Carefully Drafted Mortgage Contingency Clauses–The Deal (or Customer) you Save May be Your Own

I know in a lot of jurisdictions attorney do not get involved in drafting Purchase and Sale Agreements. Since in Massachusetts, where I practice, such practice is not the case, I deal with Mortgage Contingency Clauses literally every day. I might add that my experience has been that most Buyers and Sellers, and some realtors, for that matter, do not understand some of the nuances of the Mortgage Contingency Clause, so I thought it might be helpful for people in Rainland to know a little bit more.
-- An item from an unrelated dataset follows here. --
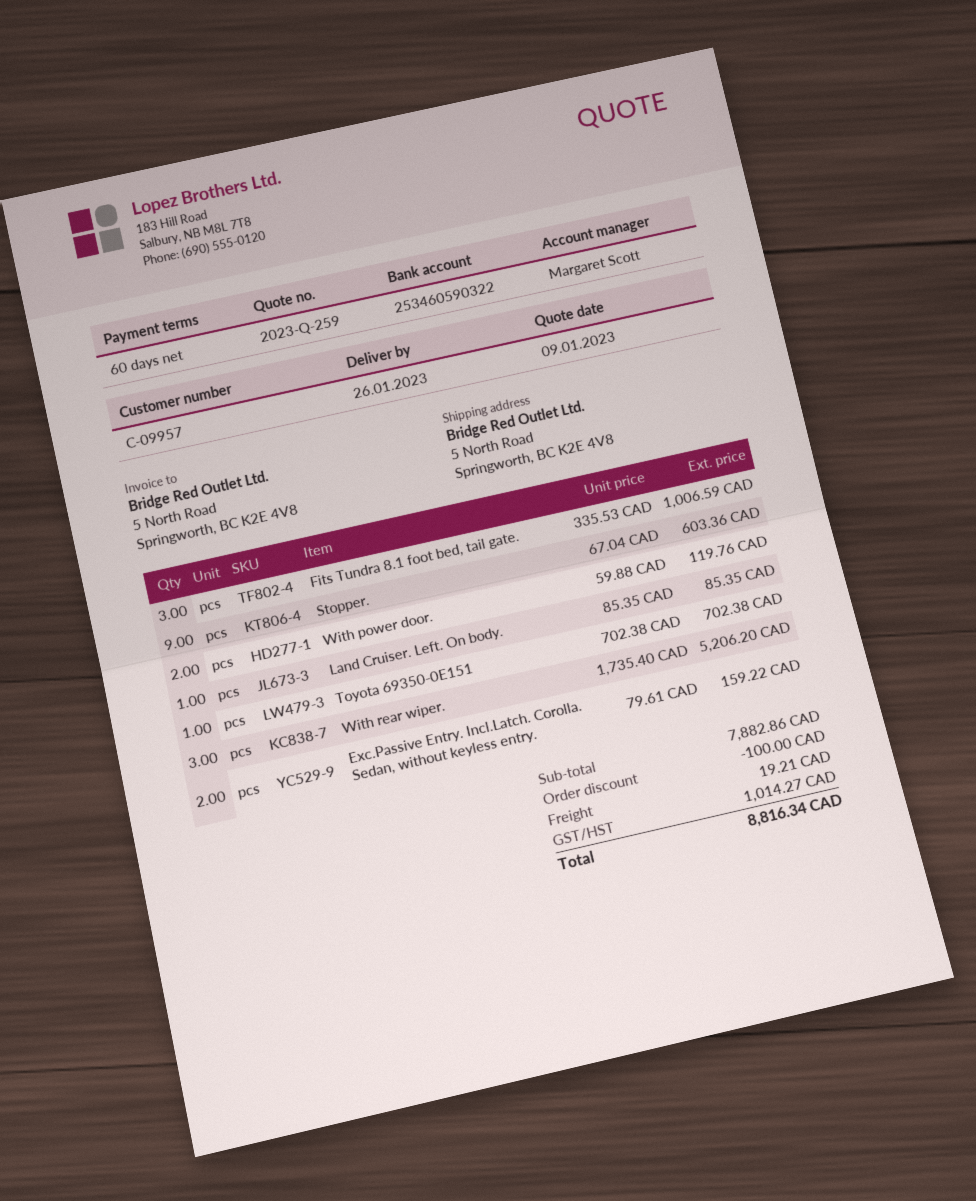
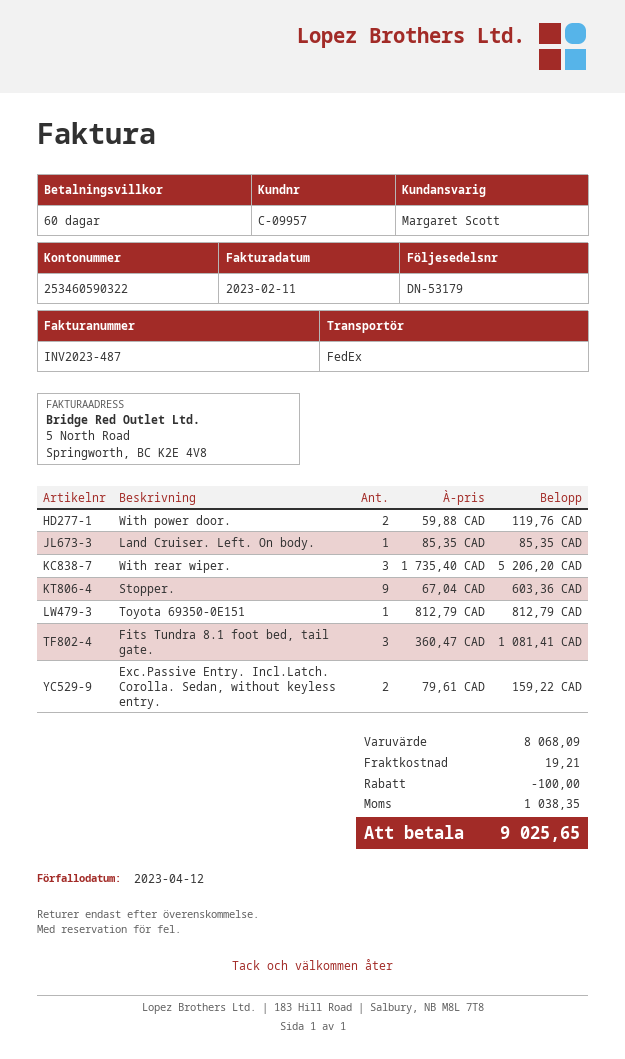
Fits Tundra 8.1 foot bed, tail gate.: 3 x 335.53 = 1006.59 -> 3 x 360.47 = 1081.41
Toyota 69350-0E151: 1 x 702.38 = 702.38 -> 1 x 812.79 = 812.79
subtotal: 7882.86 -> 8068.09
tax: 1014.27 -> 1038.35
total: 8816.34 -> 9025.65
     1. The Mortgage Contingency Clause (the “MCC” for short) is designed to afford protection to the Buyer. It is a vehicle through which the Buyer can sign a purchase agreement, and still get his or her deposit back if financing is not committed to. Please understand that significance of the term “committed to”. I assume most of you know that if after a mortgage commitment, a potential Buyer loses a job, or has some other kind of financial problem, the Lender may not complete the mortgage financing. Unfortunately, I have seen this happen, on more than one occasion.
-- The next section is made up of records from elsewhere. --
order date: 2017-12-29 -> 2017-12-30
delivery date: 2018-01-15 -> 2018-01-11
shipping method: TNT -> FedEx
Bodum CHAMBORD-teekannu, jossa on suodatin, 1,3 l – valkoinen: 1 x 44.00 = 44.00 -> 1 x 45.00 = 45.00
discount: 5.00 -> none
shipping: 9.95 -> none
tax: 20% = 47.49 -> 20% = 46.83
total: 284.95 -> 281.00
     2. MCC’s come in all shapes and sizes They can be tailored to meet the particular needs of the Buyer. If the Buyer is seeking FHA or other high-leverage financing, it may be important to have the MCC indicate, straight-out, that the commitment must contain an appraised value at least as high as the purchase price. That will give the Buyer protection if the appraised value comes in lower. I have done MCC’s which indicate that if the appraisal comes in lower, the Buyer and Seller agree to renegotiate the purchase price. If you can get that for your Buyer, you are doing a good job for him or her.

     3. In my purchase and sale agreements, I always provide that the mortgage commitment must be written, and must contain no terms and conditions which the Buyer cannot reasonably be expected to satisfy in a reasonable amount of time. That may help save your customer’s deposit, if a “commitment” is issued, but is full of conditions which are difficult.
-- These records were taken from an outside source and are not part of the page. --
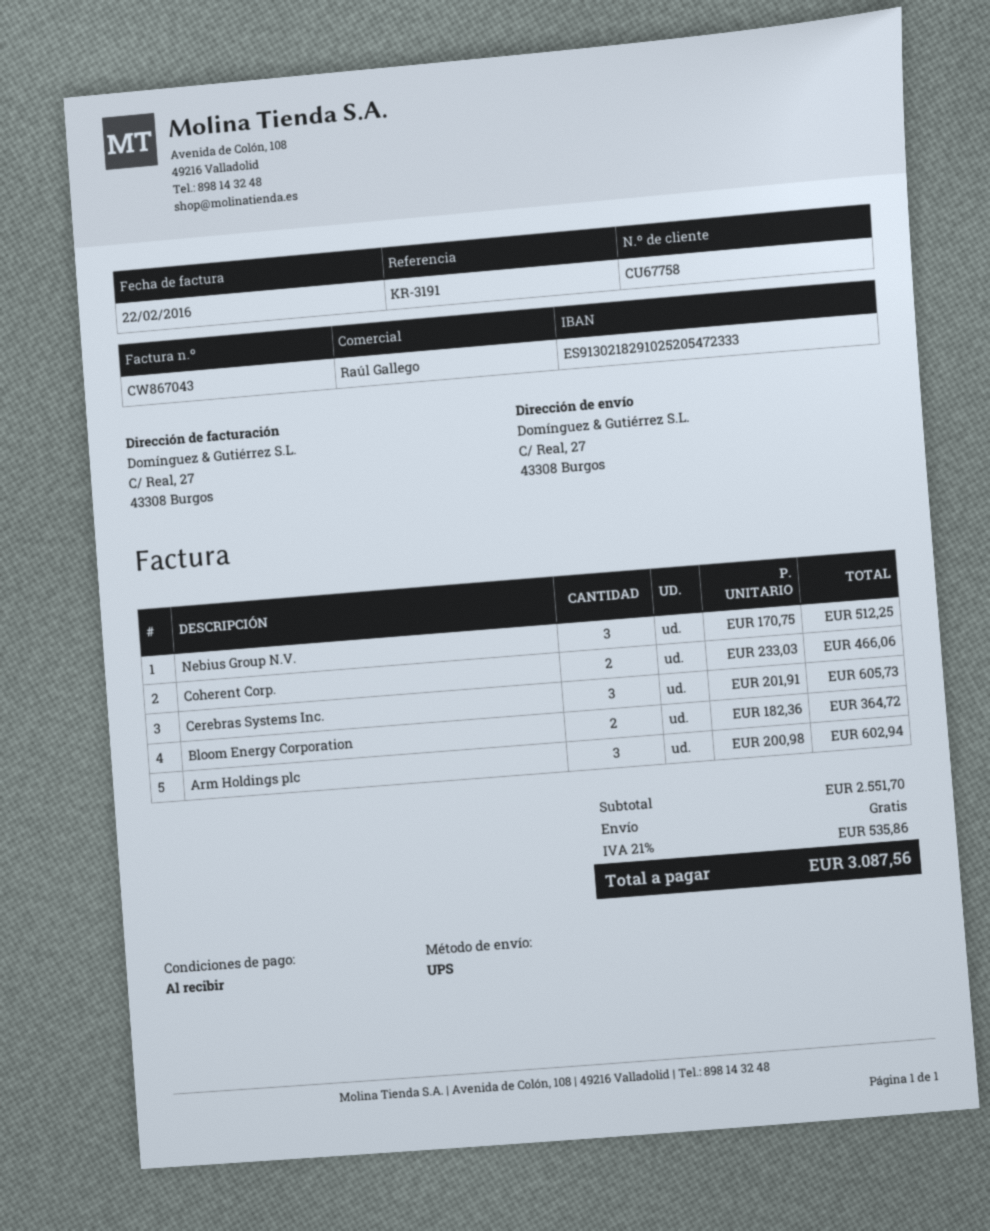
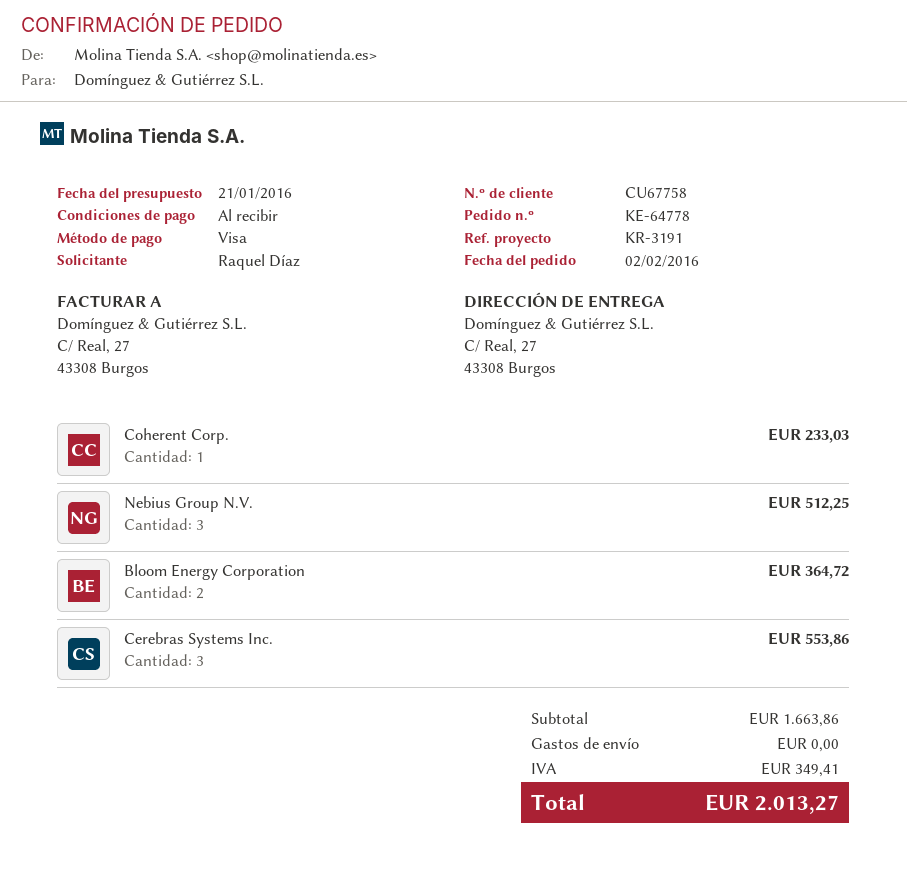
Coherent Corp.: 2 for 466.06 -> 1 for 233.03
Cerebras Systems Inc.: 3 for 605.73 -> 3 for 553.86
Arm Holdings plc: 3 for 602.94 -> none
subtotal: 2551.70 -> 1663.86
tax: 535.86 -> 349.41
total: 3087.56 -> 2013.27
     4. Do not let the Seller require the delivery of a rejection for the MCC to take effect. The MCC is for the Buyer. If the Buyer cannot get a mortgage commitment by the time set forth in the purchase and sale agreement, there is no deal. That is the way things should be structured. Anything else leads to needless haggling and a waste of everyone’s time.

     5. Keep track of the commitment date. If it is missed, and the appropriate notice is not given, your Buyer’s deposit is in jeopardy. Whose responsibility is it to monitor the date? That is an excellent question. I have a paralegal in my office who does this. You may have similar assistance. The date is important, especially in those jurisdictions (not new York, I am told) which take “time is of the essence” in a contract seriously.